Due to tough regulatory requirements and heavy investments in innovative or generic products, pharmaceutical and life sciences companies across the world must have established and defined artwork processes in place that guarantee zero errors and secures timely approvals for quick market entry of the products. These can truly be possible by implementing technology-driven robust processes that help to efficiently integrate the areas of repository management, data management, label regulatory control, authoring, and design control.

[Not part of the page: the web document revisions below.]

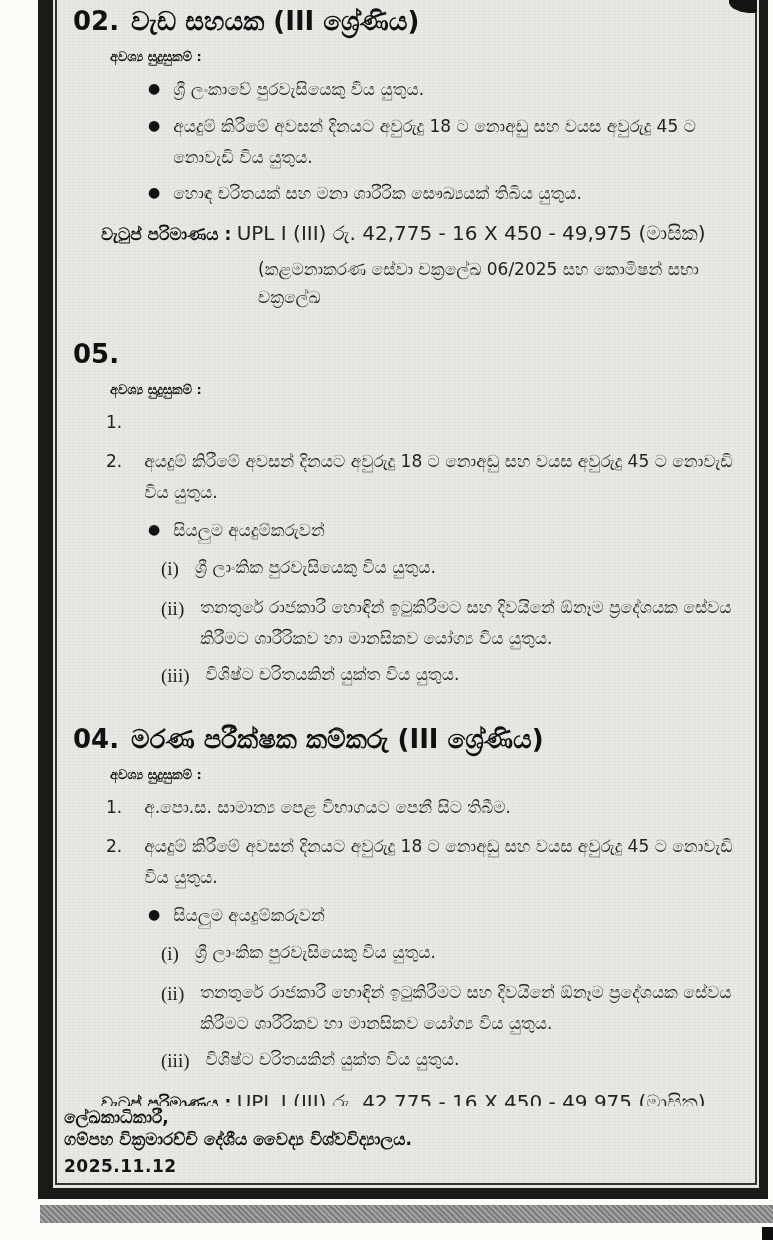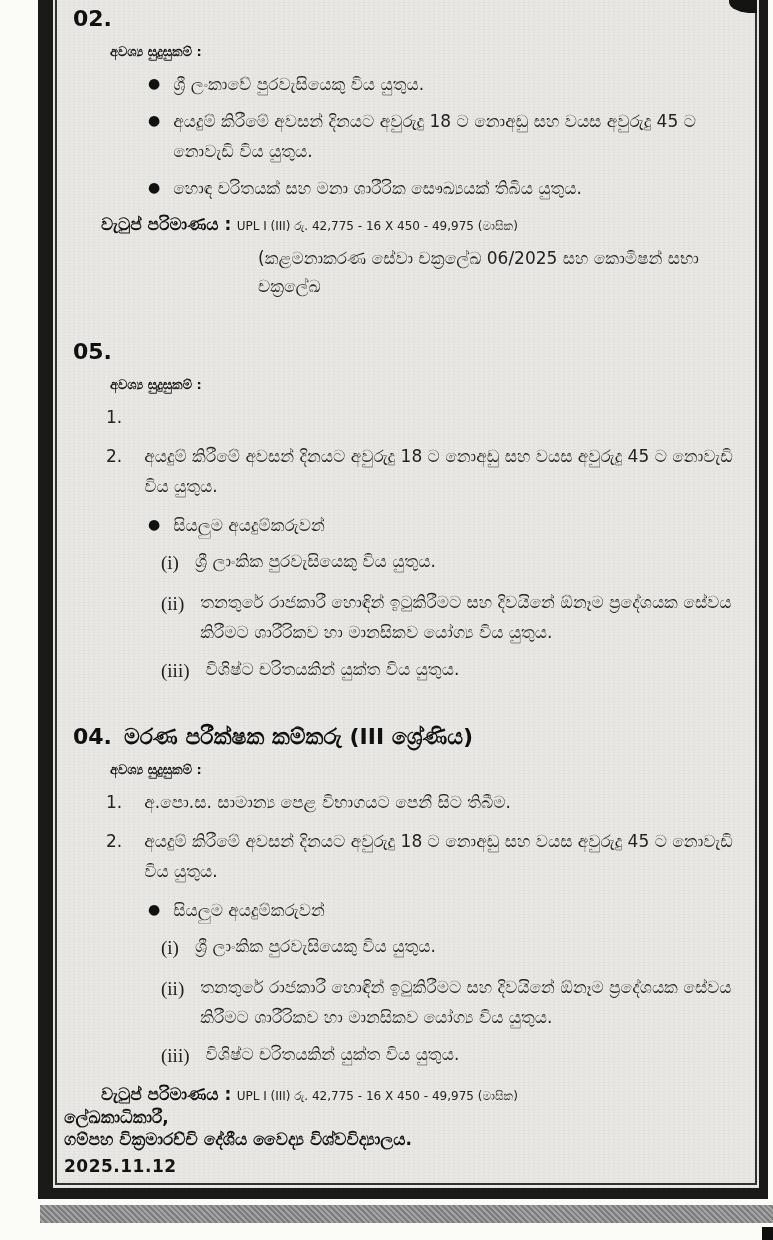"02." .sec-heading { font-size: 22px -> 26px }
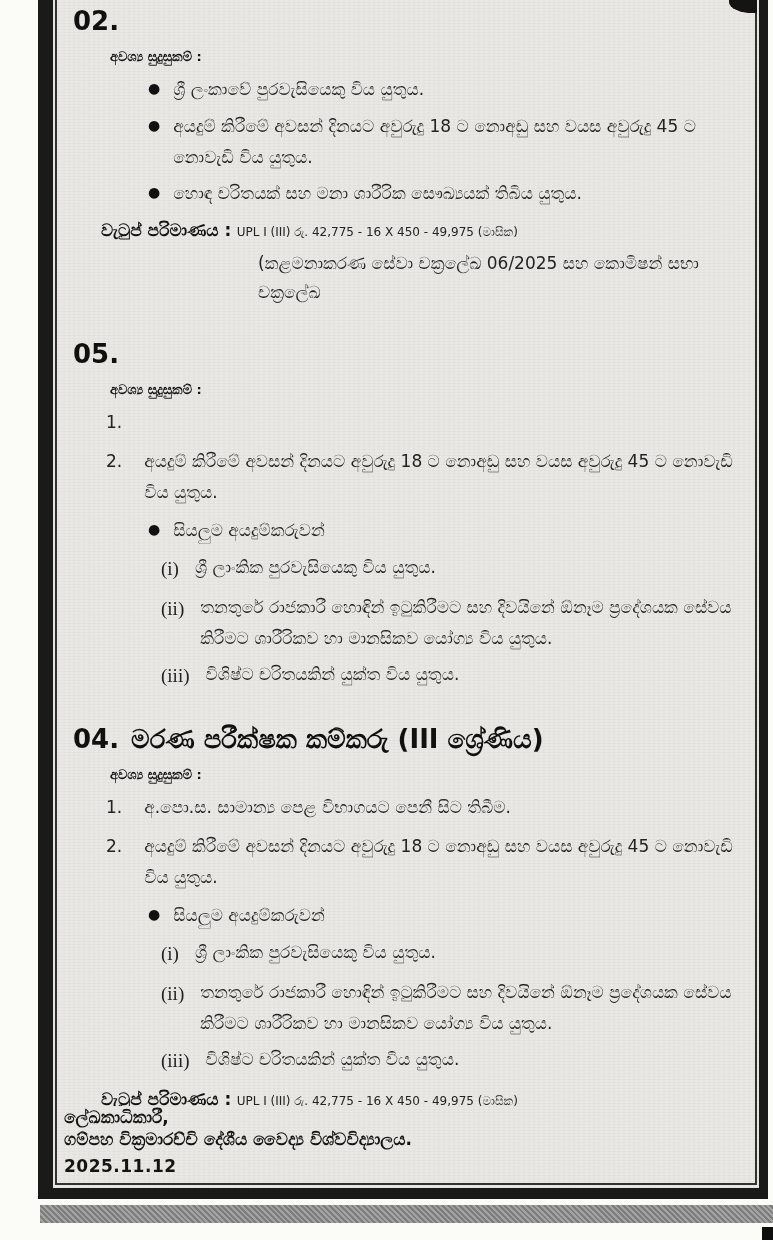"වැඩ සහයක (III ශ්‍රේණිය)" span { html: none -> <span>වැඩ සහයක (III ශ්‍රේණිය)</span> }
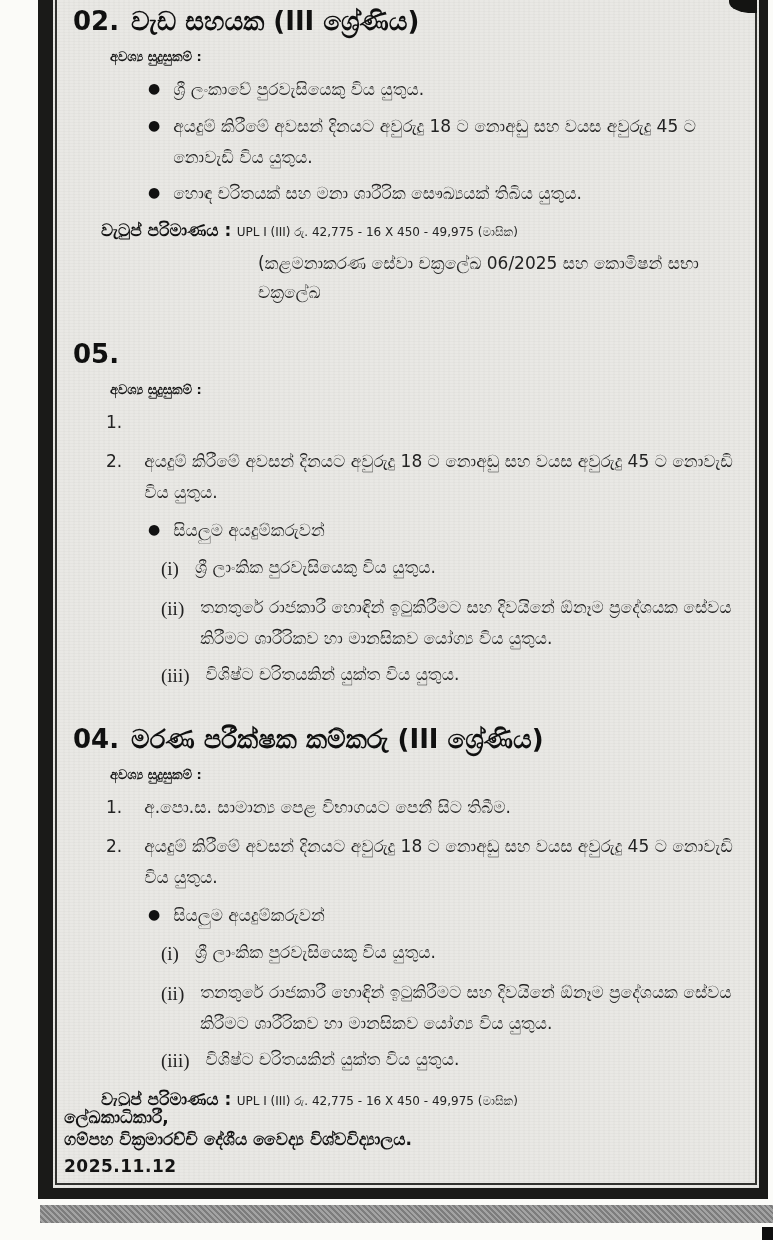"UPL I (III) රු. 42,775" .salary-value { font-size: 12px -> 20px }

Artwork process challenges

It is quite evident that when it comes to Artwork management there are certain challenges. If these challenges are not timely addressed, there is a risk of regulatory fines and recall, increased time-to-market, loss of competitive position, and damaged brand equity. Here are a few of them:

  1. Compliance burdens: Artwork and labelling compliance is probably the biggest challenge for pharma companies of any size. From keeping abreast with the ever-evolving local or regional regulatory authority updates to adapting to the new market requirements is a huge and complex task. For a company, whose core focus is to innovate medicinal products, it is challenging to track the regulatory updates.
  2. Recall risks: Product recall is a terrible experience for a manufacturer. As per research, it is believed that more than 50 per cent of product recalls are due to labelling or artwork packaging, and more than 60 per cent of all recalls are caused by human errors. The consequences of product recalls are dire. Also, such errors may cause serious risks to patient safety, which may result in fines, reputational damage, and even job losses.
  3. Multiple artwork revisions: Reworks can be costly, time-consuming and ultimately cause delays in the artwork review and approval process. When a job card is initiated without much information on the drug, there will be delays and errors, resulting in rework. Also, reactive and poor communication are the major reasons that cause unnecessary revision cycles that consume resources bandwidth and delay the artwork design output.
  4. Poor tracking of the process: The artwork process flows across many facilities and regions globally making it difficult to track. Hence, it is challenging to track accurate information and report and measure performance. It calls for a necessity for process centralisation, to enable visibility throughout the product lifecycle for identifying any bottlenecks and process inefficiencies.
  5. Difficulty integrating with partners: Integrating with partners and global expansion will be highly difficult to achieve without a standardised artwork workflow. Also, improper communication with the partners results in more reworks that delays the entire process, which in turn may cost much to a partner.